Sasahara Miyoshi, Nishi Masahiro, Kawashima Hiromichi, Ueda Kazuya, Sakagashira Setsuya, Furuta Hiroto, Matsumoto Eisaku, Hanabusa Tadashi, Sasaki Hideyuki, Nanjo Kishio
First Department of Medicine, Wakayama Medical University, Wakayama, Japan.
Diabetes. 2004 Feb;53(2):482-5. doi: 10.2337/diabetes.53.2.482.

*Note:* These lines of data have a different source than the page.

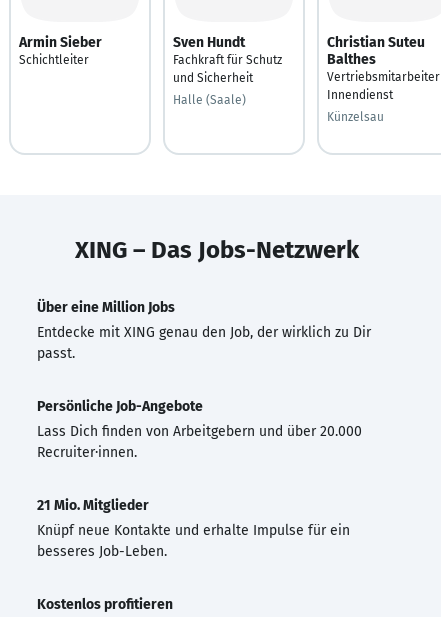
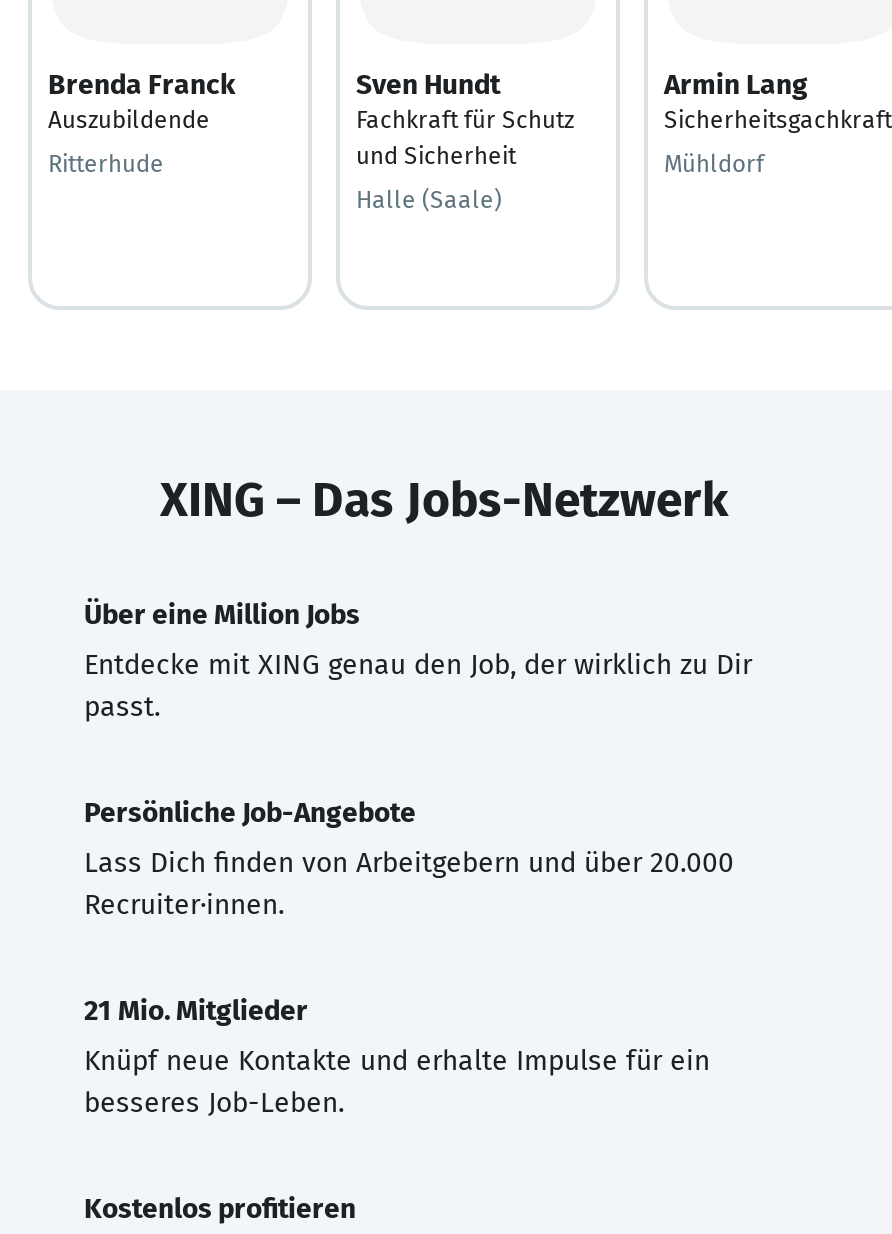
- Armin Sieber
- Schichtleiter
+ Brenda Franck
+ Auszubildende
+ Ritterhude

- Christian Suteu
- Balthes
- Vertriebsmitarbeiter
- Innendienst
+ Armin Lang
+ Sicherheitsgachkraft

- Künzelsau
+ Mühldorf
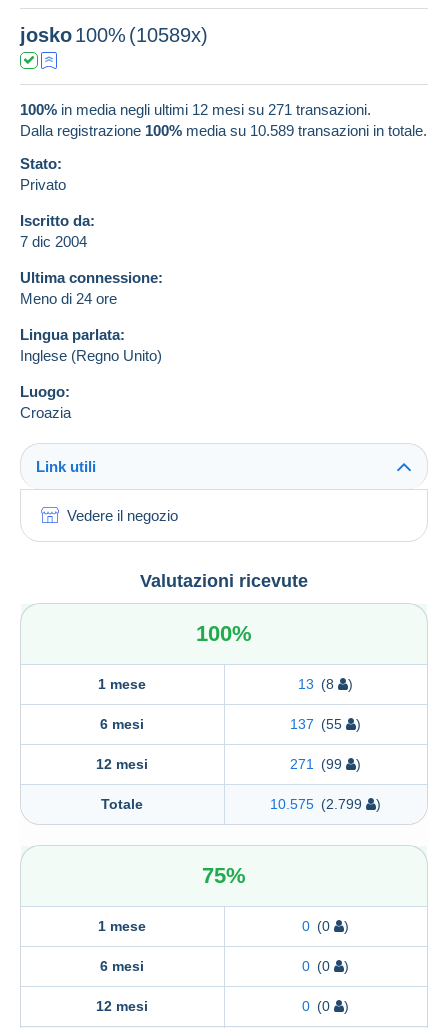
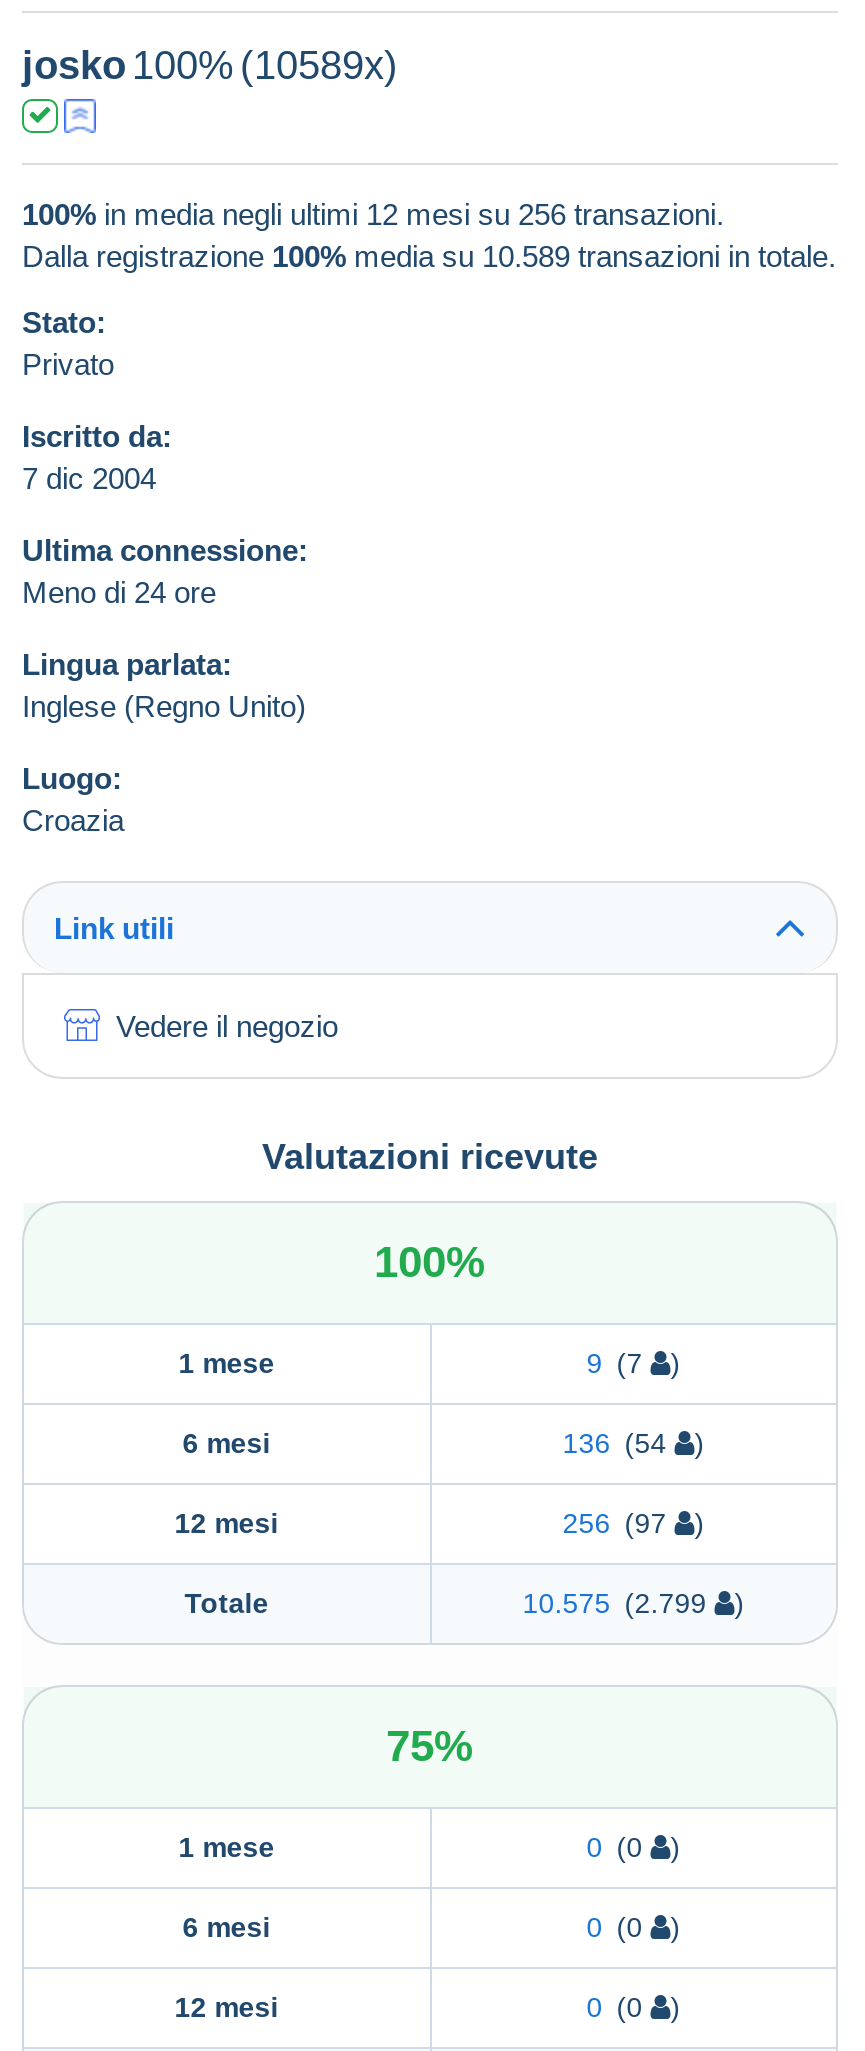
- 100% in media negli ultimi 12 mesi su 271 transazioni.
+ 100% in media negli ultimi 12 mesi su 256 transazioni.

- 13 (8
+ 9 (7

- 137 (55
+ 136 (54

- 271 (99
+ 256 (97
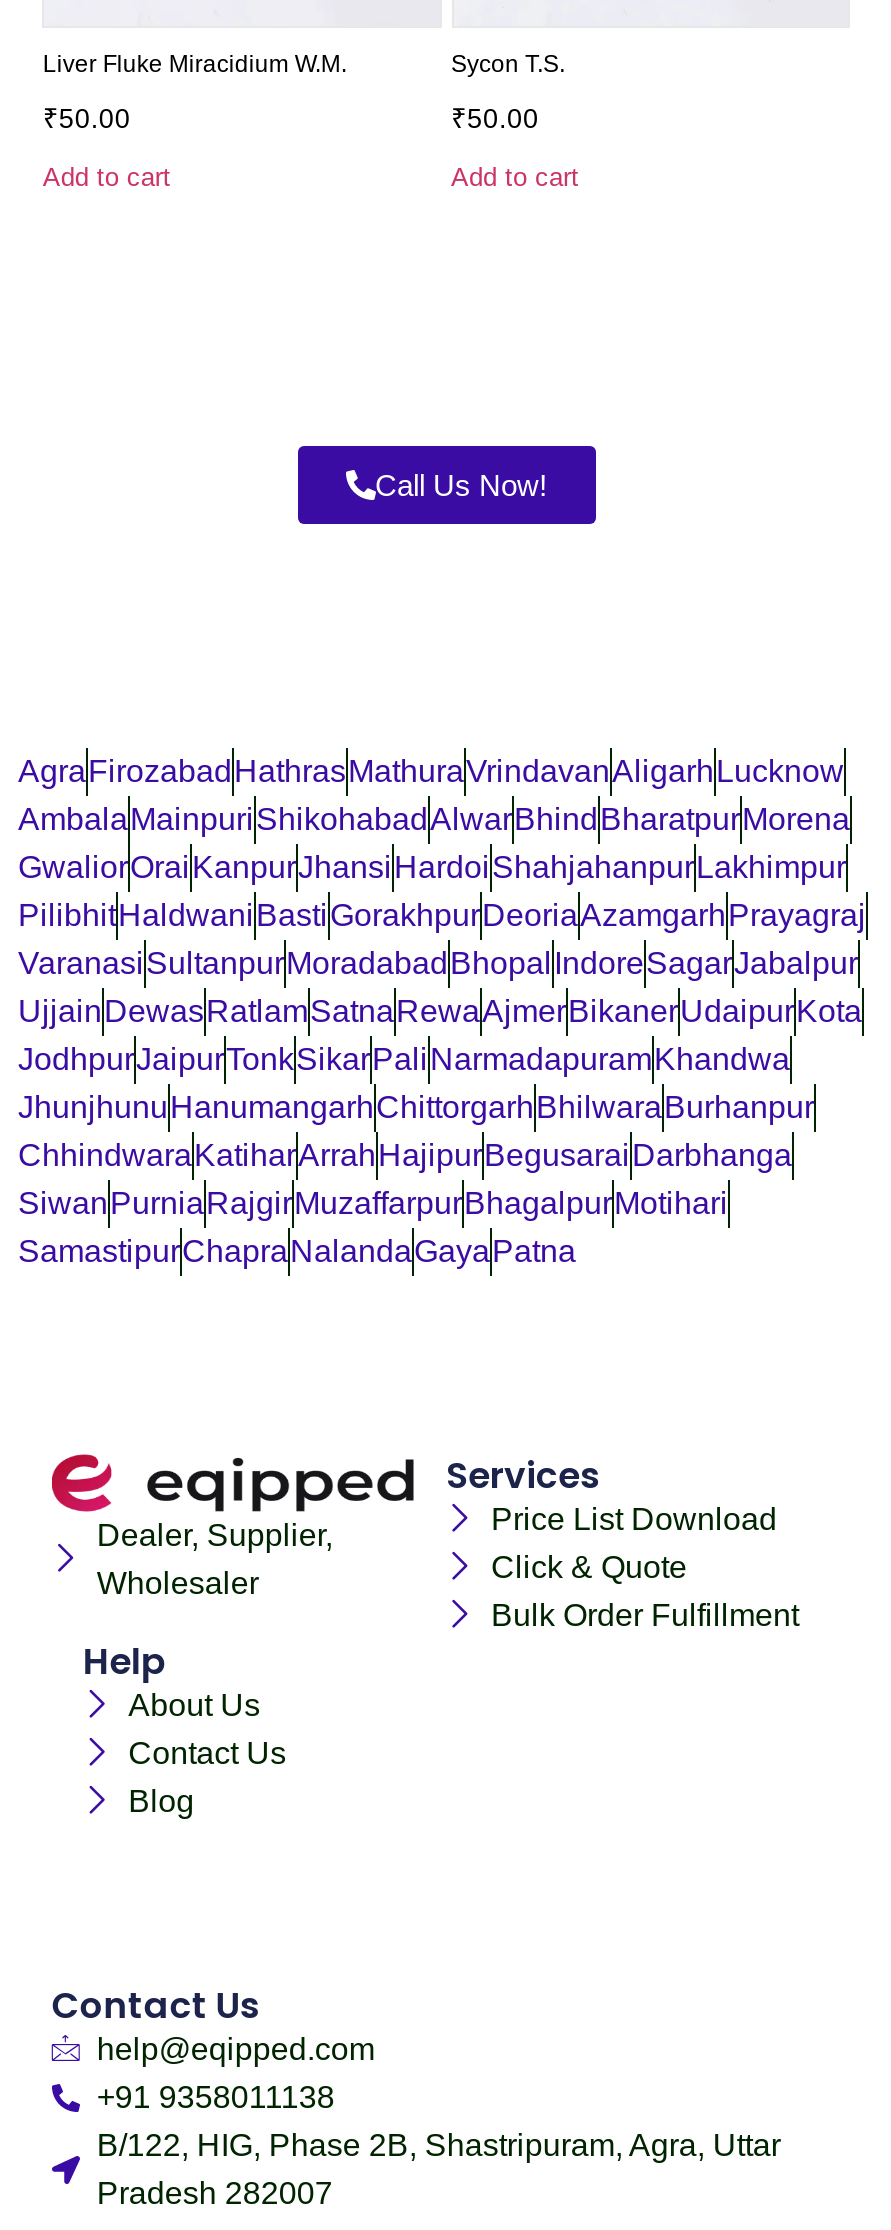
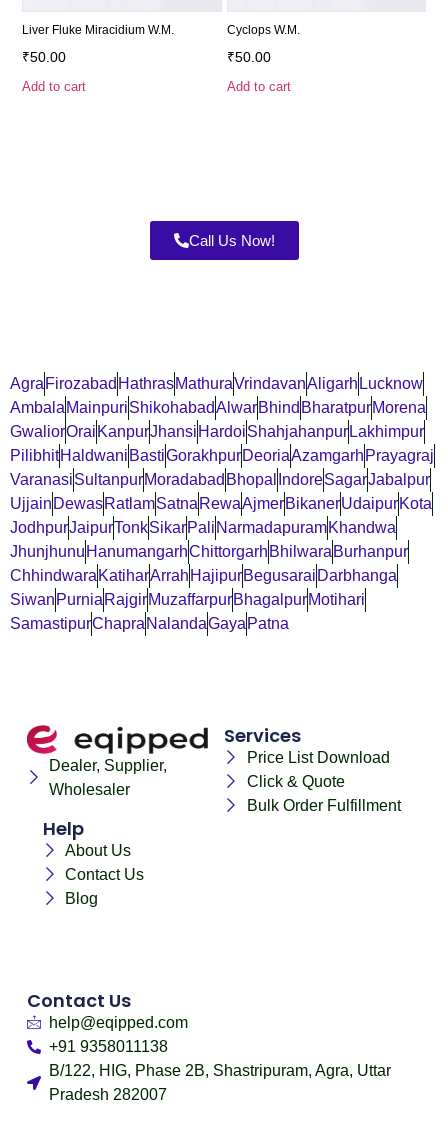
- Sycon T.S.
+ Cyclops W.M.
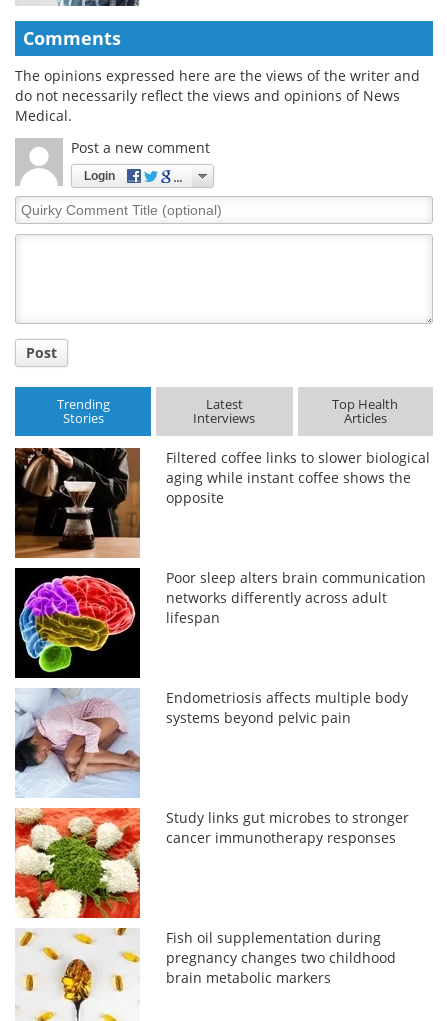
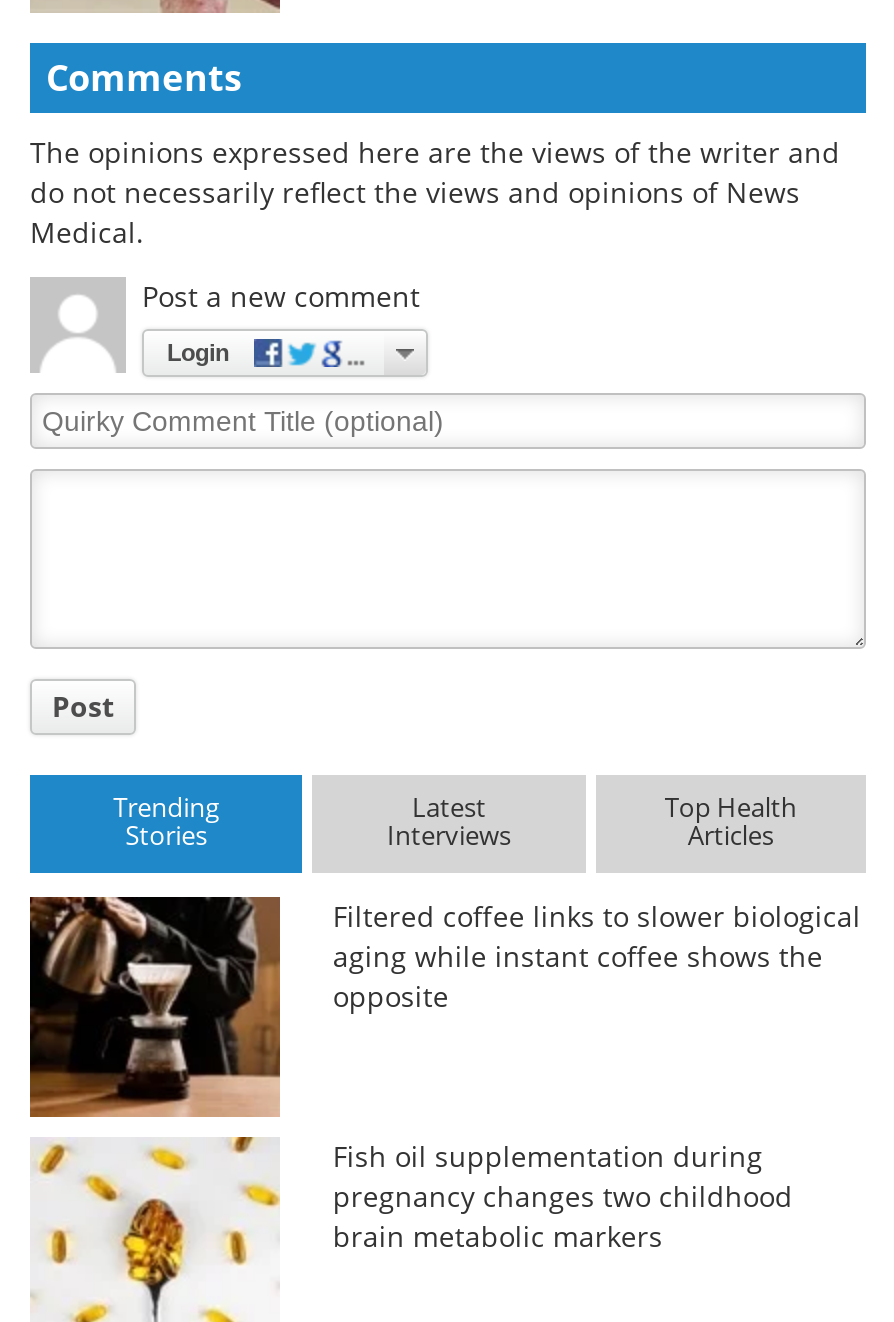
- [image]
- Poor sleep alters brain communication
- networks differently across adult
- lifespan

- [image]
- Endometriosis affects multiple body
- systems beyond pelvic pain

- [image]
- Study links gut microbes to stronger
- cancer immunotherapy responses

Common uncoupling protein 2 (UCP2) promoter polymorphism -866G/A is reported to be associated with its expression in adipose tissue and the risk of obesity in Caucasians. On the other hand, several studies suggested that UCP2 expression in beta-cells is an important determinant of insulin secretion. In the Japanese population, morbid obesity is very rare, and insulin secretion capacity is relatively low as compared with Caucasians. Because UCP2 would link to insulin secretion and obesity, it might explain this ethnic difference. Here, we report that the UCP2 promoter with the A allele showed higher promoter activity in the INS-1 beta-cell line. The frequency of the A allele is higher in our Japanese study than that in Caucasians. Type 2 diabetic patients with the A allele need insulin therapy earlier and showed higher frequency of insulin treatment. Moreover glucose-induced early insulin secretion is significantly lower in patients with the A allele. However, there was no difference in allele frequency between obese and lean type 2 diabetic patients. In conclusion, UCP2 promoter polymorphism -866G/A does not affect obesity in Japanese type 2 diabetic patients but affects its transcription in beta-cells and modulates glucose-induced insulin secretion and eventually insulin requirement in Japanese type 2 diabetic patients. Higher A allele frequency in the Japanese population might partly explain the ethnic difference of insulin secretion capacity.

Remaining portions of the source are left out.